··· Dataset entries

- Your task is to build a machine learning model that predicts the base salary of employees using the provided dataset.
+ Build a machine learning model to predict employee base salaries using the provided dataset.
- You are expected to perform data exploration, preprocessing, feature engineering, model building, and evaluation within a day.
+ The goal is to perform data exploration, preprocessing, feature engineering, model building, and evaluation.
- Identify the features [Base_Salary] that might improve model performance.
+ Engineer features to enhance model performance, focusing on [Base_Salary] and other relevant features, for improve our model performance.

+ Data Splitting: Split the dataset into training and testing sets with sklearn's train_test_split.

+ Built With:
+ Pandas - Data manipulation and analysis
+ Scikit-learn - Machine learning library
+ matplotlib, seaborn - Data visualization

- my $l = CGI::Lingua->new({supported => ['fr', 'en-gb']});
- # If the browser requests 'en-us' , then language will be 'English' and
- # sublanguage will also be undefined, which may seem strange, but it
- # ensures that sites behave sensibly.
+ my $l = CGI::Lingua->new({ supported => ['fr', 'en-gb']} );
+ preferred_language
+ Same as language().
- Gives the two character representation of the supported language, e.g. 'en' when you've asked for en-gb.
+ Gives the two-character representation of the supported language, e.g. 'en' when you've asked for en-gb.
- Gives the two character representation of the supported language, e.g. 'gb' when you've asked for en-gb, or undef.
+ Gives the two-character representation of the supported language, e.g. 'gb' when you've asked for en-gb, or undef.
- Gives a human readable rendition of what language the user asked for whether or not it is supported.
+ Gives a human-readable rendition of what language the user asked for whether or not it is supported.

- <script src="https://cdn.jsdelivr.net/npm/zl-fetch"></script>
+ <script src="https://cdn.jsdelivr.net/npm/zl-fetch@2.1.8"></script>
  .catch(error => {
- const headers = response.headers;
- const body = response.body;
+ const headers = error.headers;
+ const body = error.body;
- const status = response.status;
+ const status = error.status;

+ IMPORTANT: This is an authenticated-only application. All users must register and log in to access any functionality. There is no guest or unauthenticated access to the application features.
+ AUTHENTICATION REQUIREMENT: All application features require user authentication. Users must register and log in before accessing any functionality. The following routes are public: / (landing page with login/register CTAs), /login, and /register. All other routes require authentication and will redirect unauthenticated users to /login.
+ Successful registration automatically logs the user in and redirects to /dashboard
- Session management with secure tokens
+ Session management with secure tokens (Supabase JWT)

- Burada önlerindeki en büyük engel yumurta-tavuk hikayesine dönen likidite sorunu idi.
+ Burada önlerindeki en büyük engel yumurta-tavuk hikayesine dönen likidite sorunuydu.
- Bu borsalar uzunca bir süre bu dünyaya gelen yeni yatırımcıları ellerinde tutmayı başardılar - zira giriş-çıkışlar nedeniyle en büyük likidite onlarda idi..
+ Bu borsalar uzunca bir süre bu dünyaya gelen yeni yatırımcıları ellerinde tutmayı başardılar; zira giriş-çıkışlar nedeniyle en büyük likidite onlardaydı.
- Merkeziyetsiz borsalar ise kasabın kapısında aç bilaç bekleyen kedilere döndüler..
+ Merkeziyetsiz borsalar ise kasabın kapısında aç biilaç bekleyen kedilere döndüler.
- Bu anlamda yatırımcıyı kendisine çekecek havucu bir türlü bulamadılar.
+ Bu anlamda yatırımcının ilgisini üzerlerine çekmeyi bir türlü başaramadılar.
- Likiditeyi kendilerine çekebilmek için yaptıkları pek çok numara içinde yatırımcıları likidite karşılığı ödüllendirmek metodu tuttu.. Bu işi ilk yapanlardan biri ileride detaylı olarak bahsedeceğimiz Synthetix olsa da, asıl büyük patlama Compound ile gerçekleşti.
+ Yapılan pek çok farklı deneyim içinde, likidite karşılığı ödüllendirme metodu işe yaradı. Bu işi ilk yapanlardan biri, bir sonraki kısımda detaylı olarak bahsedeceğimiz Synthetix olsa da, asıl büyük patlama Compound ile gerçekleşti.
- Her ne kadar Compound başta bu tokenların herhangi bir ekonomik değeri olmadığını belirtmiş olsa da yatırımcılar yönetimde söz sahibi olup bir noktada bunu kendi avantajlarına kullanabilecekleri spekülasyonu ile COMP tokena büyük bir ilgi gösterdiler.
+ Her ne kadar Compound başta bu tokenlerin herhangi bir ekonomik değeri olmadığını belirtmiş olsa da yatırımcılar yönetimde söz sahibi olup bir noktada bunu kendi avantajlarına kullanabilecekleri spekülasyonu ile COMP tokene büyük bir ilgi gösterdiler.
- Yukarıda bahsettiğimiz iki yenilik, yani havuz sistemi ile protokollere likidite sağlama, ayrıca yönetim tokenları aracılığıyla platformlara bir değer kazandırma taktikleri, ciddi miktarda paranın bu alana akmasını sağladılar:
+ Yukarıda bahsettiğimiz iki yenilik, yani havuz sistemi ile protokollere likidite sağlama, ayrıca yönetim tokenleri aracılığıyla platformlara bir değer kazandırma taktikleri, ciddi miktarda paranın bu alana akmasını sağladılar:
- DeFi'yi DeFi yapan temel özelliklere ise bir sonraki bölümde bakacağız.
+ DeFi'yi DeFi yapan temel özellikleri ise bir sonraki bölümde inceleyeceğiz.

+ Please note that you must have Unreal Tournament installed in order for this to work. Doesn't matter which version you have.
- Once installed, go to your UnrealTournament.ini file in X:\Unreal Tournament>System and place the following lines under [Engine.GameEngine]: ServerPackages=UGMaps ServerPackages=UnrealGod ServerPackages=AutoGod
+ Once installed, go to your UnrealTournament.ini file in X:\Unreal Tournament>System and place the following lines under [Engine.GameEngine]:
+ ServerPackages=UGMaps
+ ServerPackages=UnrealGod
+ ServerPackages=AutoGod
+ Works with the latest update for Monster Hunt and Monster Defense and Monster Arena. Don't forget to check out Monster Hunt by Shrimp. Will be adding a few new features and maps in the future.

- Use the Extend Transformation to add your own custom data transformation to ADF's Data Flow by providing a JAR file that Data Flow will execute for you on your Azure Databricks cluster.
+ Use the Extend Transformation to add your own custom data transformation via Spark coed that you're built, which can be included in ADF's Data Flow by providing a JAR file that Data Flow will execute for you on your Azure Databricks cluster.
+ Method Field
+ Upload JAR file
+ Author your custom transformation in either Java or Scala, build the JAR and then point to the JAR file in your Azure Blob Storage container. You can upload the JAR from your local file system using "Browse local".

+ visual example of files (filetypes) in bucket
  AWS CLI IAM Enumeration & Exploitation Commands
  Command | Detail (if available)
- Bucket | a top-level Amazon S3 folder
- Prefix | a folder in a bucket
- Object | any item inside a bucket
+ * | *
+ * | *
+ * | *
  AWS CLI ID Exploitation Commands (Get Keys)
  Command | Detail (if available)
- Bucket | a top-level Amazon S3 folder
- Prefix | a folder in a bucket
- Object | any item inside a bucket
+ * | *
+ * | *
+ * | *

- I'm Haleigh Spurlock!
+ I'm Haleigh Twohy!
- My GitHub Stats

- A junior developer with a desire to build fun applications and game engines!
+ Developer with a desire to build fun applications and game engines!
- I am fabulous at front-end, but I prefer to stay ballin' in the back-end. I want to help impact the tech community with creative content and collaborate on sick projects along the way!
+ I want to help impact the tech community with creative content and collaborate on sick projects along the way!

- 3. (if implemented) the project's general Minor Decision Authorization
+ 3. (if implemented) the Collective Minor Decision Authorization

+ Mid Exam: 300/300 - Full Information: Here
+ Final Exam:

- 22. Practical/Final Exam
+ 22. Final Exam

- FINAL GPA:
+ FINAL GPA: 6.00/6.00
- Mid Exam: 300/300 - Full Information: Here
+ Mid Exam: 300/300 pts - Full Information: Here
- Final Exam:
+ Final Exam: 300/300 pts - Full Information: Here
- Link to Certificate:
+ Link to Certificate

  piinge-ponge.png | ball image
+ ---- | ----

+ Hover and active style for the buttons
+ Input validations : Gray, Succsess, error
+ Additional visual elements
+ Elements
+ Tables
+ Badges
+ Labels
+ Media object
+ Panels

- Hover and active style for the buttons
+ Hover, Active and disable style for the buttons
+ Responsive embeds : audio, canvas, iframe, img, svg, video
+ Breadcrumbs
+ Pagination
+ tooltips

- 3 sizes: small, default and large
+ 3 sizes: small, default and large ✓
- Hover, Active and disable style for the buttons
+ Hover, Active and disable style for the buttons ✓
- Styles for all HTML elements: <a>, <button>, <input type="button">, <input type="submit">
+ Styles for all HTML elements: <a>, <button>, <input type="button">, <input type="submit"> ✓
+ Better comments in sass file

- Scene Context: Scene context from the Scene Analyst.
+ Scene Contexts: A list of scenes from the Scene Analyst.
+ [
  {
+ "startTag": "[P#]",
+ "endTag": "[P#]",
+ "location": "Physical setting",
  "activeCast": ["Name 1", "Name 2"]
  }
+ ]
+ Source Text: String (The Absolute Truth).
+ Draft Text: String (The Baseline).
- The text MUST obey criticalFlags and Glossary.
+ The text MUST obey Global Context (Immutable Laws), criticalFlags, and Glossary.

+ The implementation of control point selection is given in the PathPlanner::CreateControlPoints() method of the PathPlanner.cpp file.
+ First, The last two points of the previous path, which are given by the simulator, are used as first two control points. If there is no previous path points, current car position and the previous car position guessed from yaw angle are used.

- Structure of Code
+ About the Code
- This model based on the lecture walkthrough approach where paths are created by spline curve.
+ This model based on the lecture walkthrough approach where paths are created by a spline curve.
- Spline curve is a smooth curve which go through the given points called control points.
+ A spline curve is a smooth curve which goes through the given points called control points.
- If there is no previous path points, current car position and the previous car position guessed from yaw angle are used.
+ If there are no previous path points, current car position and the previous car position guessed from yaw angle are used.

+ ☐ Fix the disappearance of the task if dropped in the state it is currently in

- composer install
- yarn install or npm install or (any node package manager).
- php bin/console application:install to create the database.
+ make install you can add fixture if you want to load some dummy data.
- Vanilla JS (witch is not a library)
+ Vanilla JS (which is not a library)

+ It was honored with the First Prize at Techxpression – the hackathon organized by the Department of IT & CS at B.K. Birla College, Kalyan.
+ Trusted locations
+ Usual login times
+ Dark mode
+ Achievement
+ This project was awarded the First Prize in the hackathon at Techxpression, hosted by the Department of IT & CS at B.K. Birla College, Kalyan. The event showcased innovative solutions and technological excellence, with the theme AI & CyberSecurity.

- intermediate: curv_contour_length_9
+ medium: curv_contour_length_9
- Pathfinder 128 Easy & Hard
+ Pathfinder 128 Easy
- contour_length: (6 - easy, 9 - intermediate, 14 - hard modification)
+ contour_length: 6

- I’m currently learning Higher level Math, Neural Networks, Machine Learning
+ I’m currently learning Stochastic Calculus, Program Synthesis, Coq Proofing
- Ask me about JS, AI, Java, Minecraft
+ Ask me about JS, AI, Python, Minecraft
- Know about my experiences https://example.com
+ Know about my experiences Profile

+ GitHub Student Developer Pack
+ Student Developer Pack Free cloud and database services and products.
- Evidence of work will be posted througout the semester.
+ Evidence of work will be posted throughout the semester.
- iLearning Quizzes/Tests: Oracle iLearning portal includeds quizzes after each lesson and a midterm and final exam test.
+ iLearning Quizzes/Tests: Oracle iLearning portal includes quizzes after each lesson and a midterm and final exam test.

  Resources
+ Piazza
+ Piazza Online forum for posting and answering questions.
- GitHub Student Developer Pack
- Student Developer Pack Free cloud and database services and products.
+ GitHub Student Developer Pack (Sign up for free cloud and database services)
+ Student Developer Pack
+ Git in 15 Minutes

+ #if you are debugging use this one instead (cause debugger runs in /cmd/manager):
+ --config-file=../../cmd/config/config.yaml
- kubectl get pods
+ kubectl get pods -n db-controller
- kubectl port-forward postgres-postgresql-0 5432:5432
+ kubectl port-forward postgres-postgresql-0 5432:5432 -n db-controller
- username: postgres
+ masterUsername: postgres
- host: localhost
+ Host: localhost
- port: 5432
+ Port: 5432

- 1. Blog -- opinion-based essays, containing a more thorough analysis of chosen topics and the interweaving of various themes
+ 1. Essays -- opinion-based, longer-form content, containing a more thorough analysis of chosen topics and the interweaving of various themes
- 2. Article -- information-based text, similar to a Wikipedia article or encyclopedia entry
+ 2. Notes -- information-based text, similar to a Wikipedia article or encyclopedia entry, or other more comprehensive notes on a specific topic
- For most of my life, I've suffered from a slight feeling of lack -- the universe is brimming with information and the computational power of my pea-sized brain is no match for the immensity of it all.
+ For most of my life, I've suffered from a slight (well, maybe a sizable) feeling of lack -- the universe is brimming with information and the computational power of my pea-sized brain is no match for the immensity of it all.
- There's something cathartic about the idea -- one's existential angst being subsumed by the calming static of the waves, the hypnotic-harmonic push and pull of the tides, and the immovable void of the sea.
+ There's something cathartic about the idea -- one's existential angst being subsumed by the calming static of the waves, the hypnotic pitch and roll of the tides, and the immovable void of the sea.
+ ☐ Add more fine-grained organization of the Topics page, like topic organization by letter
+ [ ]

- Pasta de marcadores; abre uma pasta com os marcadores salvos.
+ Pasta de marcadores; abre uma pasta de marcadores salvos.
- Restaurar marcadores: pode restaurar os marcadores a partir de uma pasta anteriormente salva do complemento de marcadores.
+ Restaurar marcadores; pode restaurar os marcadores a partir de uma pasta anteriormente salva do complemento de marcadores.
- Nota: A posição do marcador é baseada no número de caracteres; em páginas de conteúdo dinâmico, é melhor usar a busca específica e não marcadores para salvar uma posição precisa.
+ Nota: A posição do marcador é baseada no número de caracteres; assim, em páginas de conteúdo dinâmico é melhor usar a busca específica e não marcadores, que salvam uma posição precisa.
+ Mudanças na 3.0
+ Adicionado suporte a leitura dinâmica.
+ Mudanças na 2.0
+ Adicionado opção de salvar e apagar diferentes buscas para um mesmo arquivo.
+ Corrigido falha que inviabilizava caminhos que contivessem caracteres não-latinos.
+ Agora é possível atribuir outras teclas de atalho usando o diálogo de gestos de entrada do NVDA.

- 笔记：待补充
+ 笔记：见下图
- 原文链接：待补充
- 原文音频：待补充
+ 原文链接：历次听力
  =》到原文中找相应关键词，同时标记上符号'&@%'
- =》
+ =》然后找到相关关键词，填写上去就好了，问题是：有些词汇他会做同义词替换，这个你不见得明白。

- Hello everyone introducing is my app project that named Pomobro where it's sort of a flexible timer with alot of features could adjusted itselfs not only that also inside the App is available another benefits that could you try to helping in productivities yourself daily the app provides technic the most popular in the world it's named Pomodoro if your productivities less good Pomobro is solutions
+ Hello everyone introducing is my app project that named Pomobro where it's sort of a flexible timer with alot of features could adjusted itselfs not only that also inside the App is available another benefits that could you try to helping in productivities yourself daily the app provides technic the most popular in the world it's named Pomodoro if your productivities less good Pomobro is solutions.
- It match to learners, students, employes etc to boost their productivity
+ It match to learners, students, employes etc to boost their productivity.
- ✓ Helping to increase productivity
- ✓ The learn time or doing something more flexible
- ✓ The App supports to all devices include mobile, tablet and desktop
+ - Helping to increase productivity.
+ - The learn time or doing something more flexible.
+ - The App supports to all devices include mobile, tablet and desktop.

······

- What the task asks -
Copy every line of the records above that contains "caracteres".

- Written answer -
- Nota: A posição do marcador é baseada no número de caracteres; em páginas de conteúdo dinâmico, é melhor usar a busca específica e não marcadores para salvar uma posição precisa.
+ Nota: A posição do marcador é baseada no número de caracteres; assim, em páginas de conteúdo dinâmico é melhor usar a busca específica e não marcadores, que salvam uma posição precisa.
+ Corrigido falha que inviabilizava caminhos que contivessem caracteres não-latinos.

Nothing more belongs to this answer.